I need not explain who Murray Carson is. He was a very great light in those circles, because he was an actor-manager, and as such had the distinction of giving Lena Ashwell one of her first chances in Gloriana. In addition to his successes as an actor and a manager, he was joint author with Louis Napoleon Parker in that delightful play Rosemary, since which he has written many plays. He is quite a well-known figure at various literary clubs, noted for his remarkable resemblance to the first Napoleon. The collaboration of these two Napoleons was, I imagine, a mere coincidence.
My last meeting with Decima Moore I am never likely to forget. She was very fond of watching polo, and we were sitting together in the pavilion at a club to which I belong, when a man was thrown from his pony, and dragged along the ground for several yards on his face, his nose ploughing a regular furrow till it was broken. I went down to where he was lying. Every one thought he was killed, because he lay insensible for so long. When he did come to, he said, “Is my nose broken, doctor?” The doctor said it was, and then he said, in my hearing, “Then I hope you will make a better job of it than God did,” which seemed to me the most extraordinary piece of sang-froid for a man who, the moment before, had been almost across the threshold of life and death.
Sir Charles Wyndham, whose real name I cannot for the moment remember, and “Mary Moore,” I have seen chiefly on the Riviera at Cimiez. I make it the excuse for my forgetfulness that he forgot what he was forgetting once, when, coming up cordially to shake hands with me, he said, “I remember your name quite well, but I can’t recall your face.”
Wyndham fought in the war between North and South in the United States, and he was a member of the company of John Wilkes Booth, the actor, at the time that the latter assassinated President Lincoln in the theatre; I have never heard if he was actually on the stage at the time. He was brought up, I understood, as a doctor.
As an instance of Wyndham’s lapses of memory, I may quote that one day at Ranelagh he asked me if I was a member of the Club. I said “Yes.” “Can I telephone from here?” “Oh, yes.”
When we got to the telephone, he began turning up the name of his man of business, who had a name, which I will not mention, as ordinary as Skinner; there might have been a couple of score of the name in the telephone book. He read down the list. “I can’t remember his initials,” he said. I looked at him as if to say, “Don’t you often see him?” He caught my eye. His actor’s intuition told him my thoughts. “I know what you’re thinking,” he said. “Yes, I do ’phone to him every day, but I can’t for the life of me tell which of all this lot he is.”

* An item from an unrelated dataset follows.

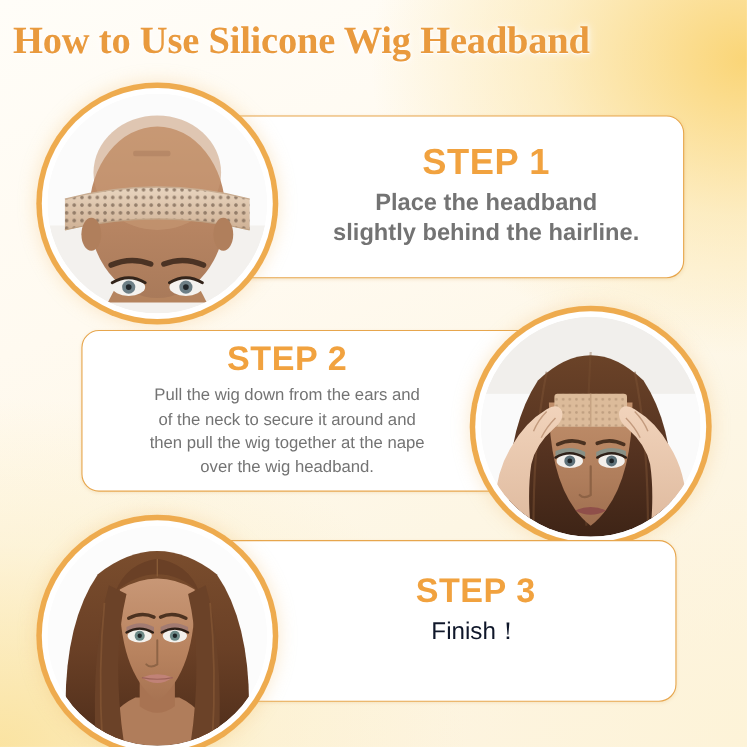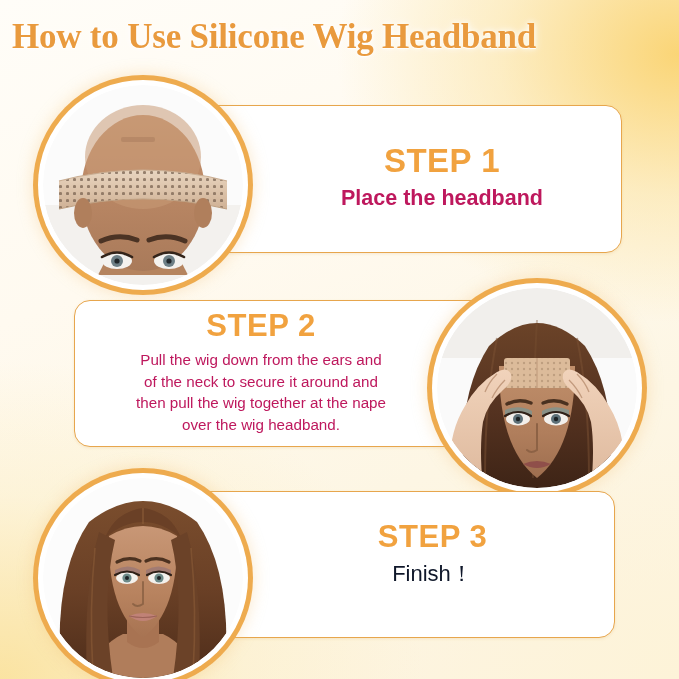"Place the headband" .step-desc { color: #be185d -> #737373 }
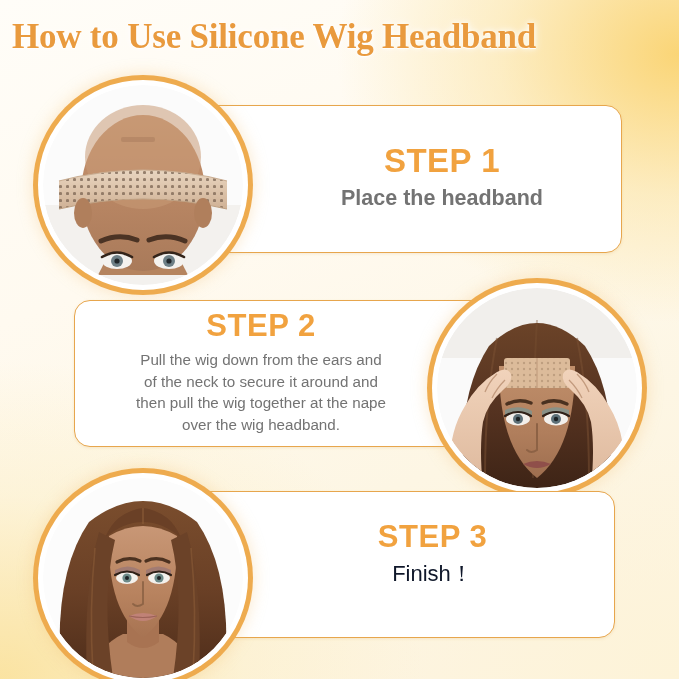"slightly behind the hairline." div { html: none -> <div>slightly behind the hairline.</div> }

Irving once told me at lunch a story which he probably told many others. He was touring in the United States, and staying either at St. Louis or Cincinnati. One morning at breakfast a large rat ran across the room. As he had been up till past five that morning, being entertained by the local Savage Club—I forget its name—he was feeling rather cheap, and gave a little start. “You needn’t mind him, Mis’ Irving,” said the negro waiter; “he’s a real one.”
The Trees I have known for a long time. It is an undiluted pleasure to meet Tree out at lunch—like all actors, he affects lunches more than dinners. There are few men so witty. When most of the great actors and actresses were exhausting their powers of polished vituperation on the unhappy Clement Scott for his generalisations upon the morals of the stage, Tree’s reply as to what he thought of the matter was, that nothing Clement Scott had said made him think any less of him, and Lady Tree’s rejoinder to the late W. T. Stead is historical.
Cyril Maude always gives me his smile when we meet at a certain polo club, and often “passes the time of day” to me very pleasantly. But I know that he is another of the people who remember your name, when they meet you, but cannot recall your face. Still, I forgive him for the sake of that Major in The Second in Command. His charming wife, Winifred Emery, whose triumph I saw the night she won her place in the first rank as Marguerite in Irving’s Faust—she was the understudy—always remembers my face as well as my name. There never was an actress on our stage who showed more spirit, unless it is Lena Ashwell turning on a bully, for Lena turns to bay like the lion “on that famed Picard field.”
The Maudes’ daughter is now rapidly coming to the front. I saw her as one of Portia’s ladies in the Merchant of Venice looking (intentionally, I suppose) for all the world like the exquisite Tornabuoni heiress in the choir frescoes of Santa Maria Novella at Florence, and could hardly believe that it was the same merry, everyday girl that I meet at the Adrian Ross’s.